I run these types of analysis professionally and can confirm that they indeed are useful. But please make sure you analyse returns not prices. This is also highlighted by the critique in Slender Means:
To perform PCA, your data have to have a meaningful covariance matrix
(or correlation matrix, but the conditions are equivalent). They analyze
stock prices, which are non-stationary time series variables.
A typical usecase in our analysis is to quantify systemic risk in the market place. The more co-movement in the market, the less of a diversification you really have in your portfolio. This can, for example, be quantified by the amount of variance described by the first principal component. Which is identical to the value of the first eigenvalue.

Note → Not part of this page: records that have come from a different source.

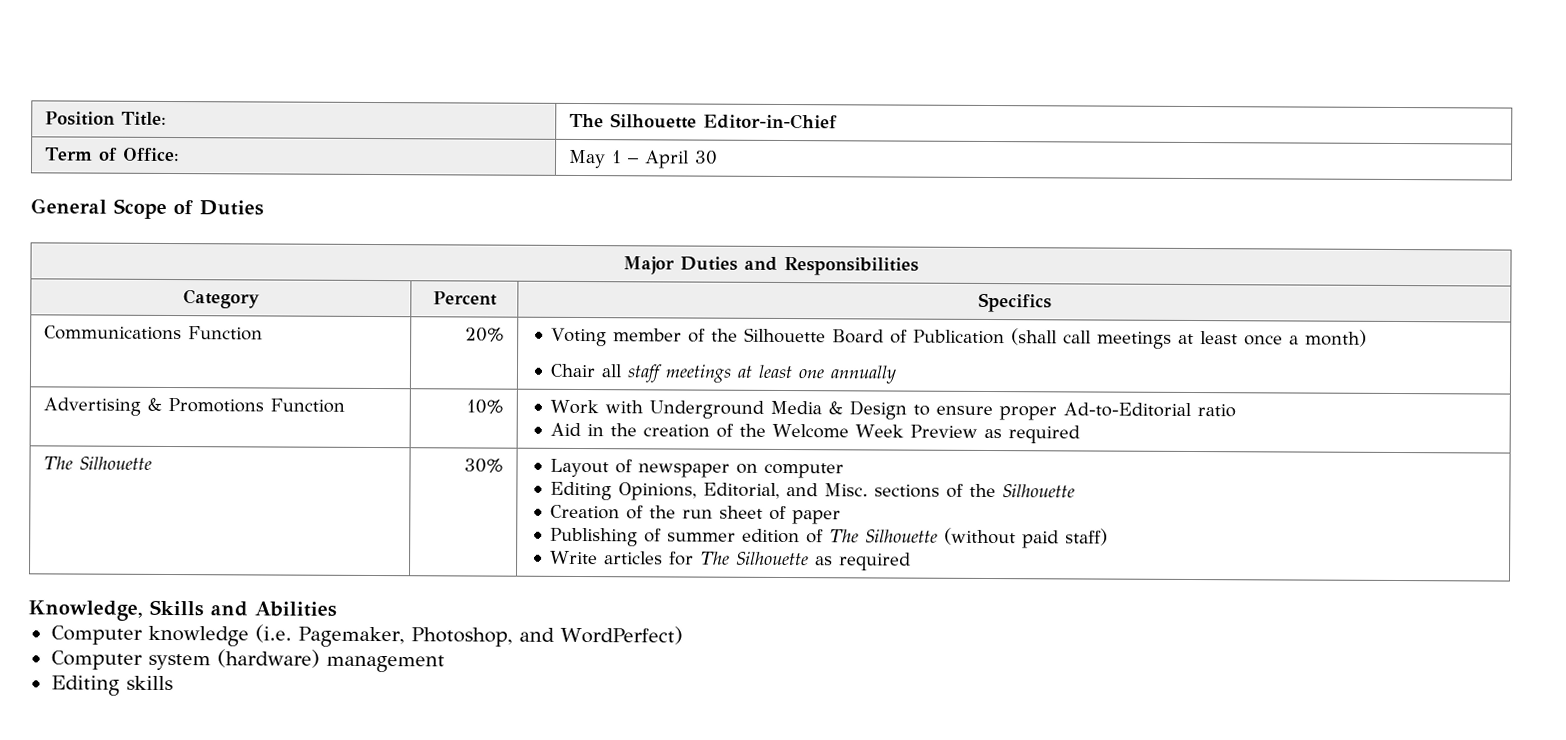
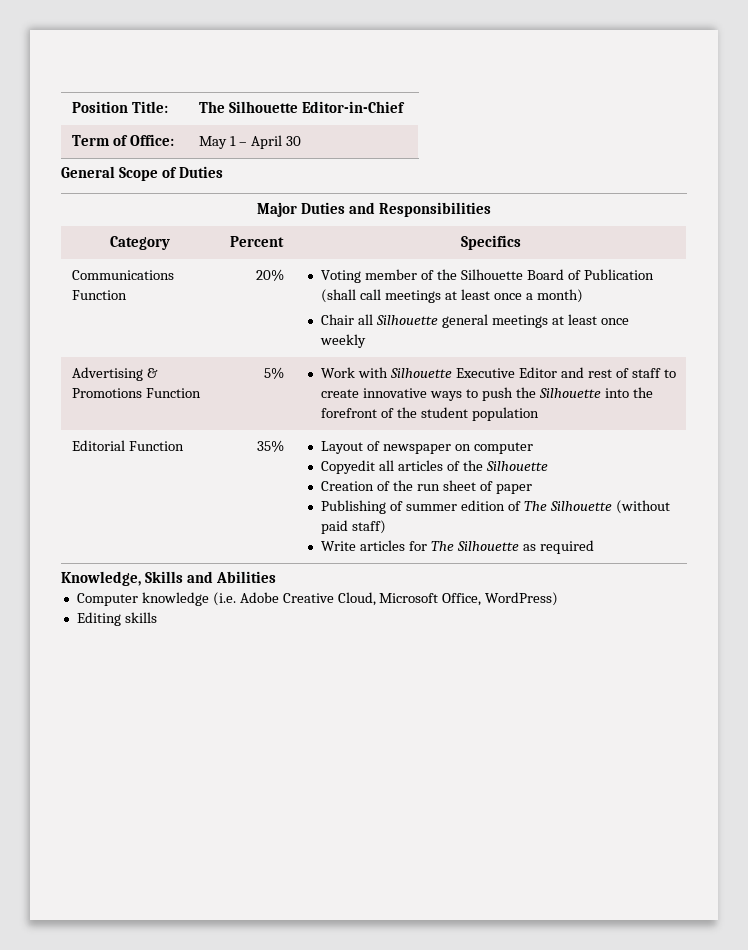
  Communications Function | 20% | Voting member of the Silhouette Board of Publication (shall call meetings at least once a month)
- Chair all staff meetings at least one annually
+ Chair all Silhouette general meetings at least once weekly
- Advertising & Promotions Function | 10% | Work with Underground Media & Design to ensure proper Ad-to-Editorial ratio
- Aid in the creation of the Welcome Week Preview as required
- The Silhouette | 30% | Layout of newspaper on computer
- Editing Opinions, Editorial, and Misc. sections of the Silhouette
+ Advertising & Promotions Function | 5% | Work with Silhouette Executive Editor and rest of staff to create innovative ways to push the Silhouette into the forefront of the student population
+ Editorial Function | 35% | Layout of newspaper on computer
+ Copyedit all articles of the Silhouette
- Computer knowledge (i.e. Pagemaker, Photoshop, and WordPerfect)
- Computer system (hardware) management
+ Computer knowledge (i.e. Adobe Creative Cloud, Microsoft Office, WordPress)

For financial data, one typically examines a moving window over time. Some form of decay factor that downweights older observations is useful. For daily data, anything from 20-60 days, for weekly data maybe 1-2 years, all depending on your needs.
Note that for global financial markets, with tens- or hundreds of thousands of asset prices changing continuously, one typicall can't run a 100K vs 100K covariance matrix. Instead, typical usecase is to run the analysis per country, per sector or other more meaningful groups. Alternatively break down the return by a set of underlying factors (value, size, quality, credit ....) and do the PCA / Covariance analysis on these.
Some nice articles include Attilio Meucci's discussion on effective number of bets:
, and also Ledoit and Wolf's Honey I shrunk the sample covariance matrix
For a financially oriented introduction to stationarity, why not start with Investopedia. It's not rigorous, but conveys the main ideas.
EDIT: Here is a 3-stock example showing Apple, Google and Dow Jones with daily returns through 2015. The upper triangle shows correlation of return, the lower triangle show correlation of prices.
As can be seen, Apple has a higher price-correlation with Dow (bottom left 0.76) than return correlation (top right 0.66). What can we learn from that? Not much. Google has a negative price correlation with both Apple (-0.28) and Dow (-0.27). Again, not much to learn from that. However, the return correlations tell us that Apple and Google both have a fairly high correlation with the Dow (0.66 and 0.53 respectively). That tell us something about the co-movement (price-change) of assets in a portfolio. That is useful information.
The main point is that although price correlation can be just as easily computed, it is not interesting. Why? Because the price of a stock is not interesting in itself. The price change, however, is very interesting.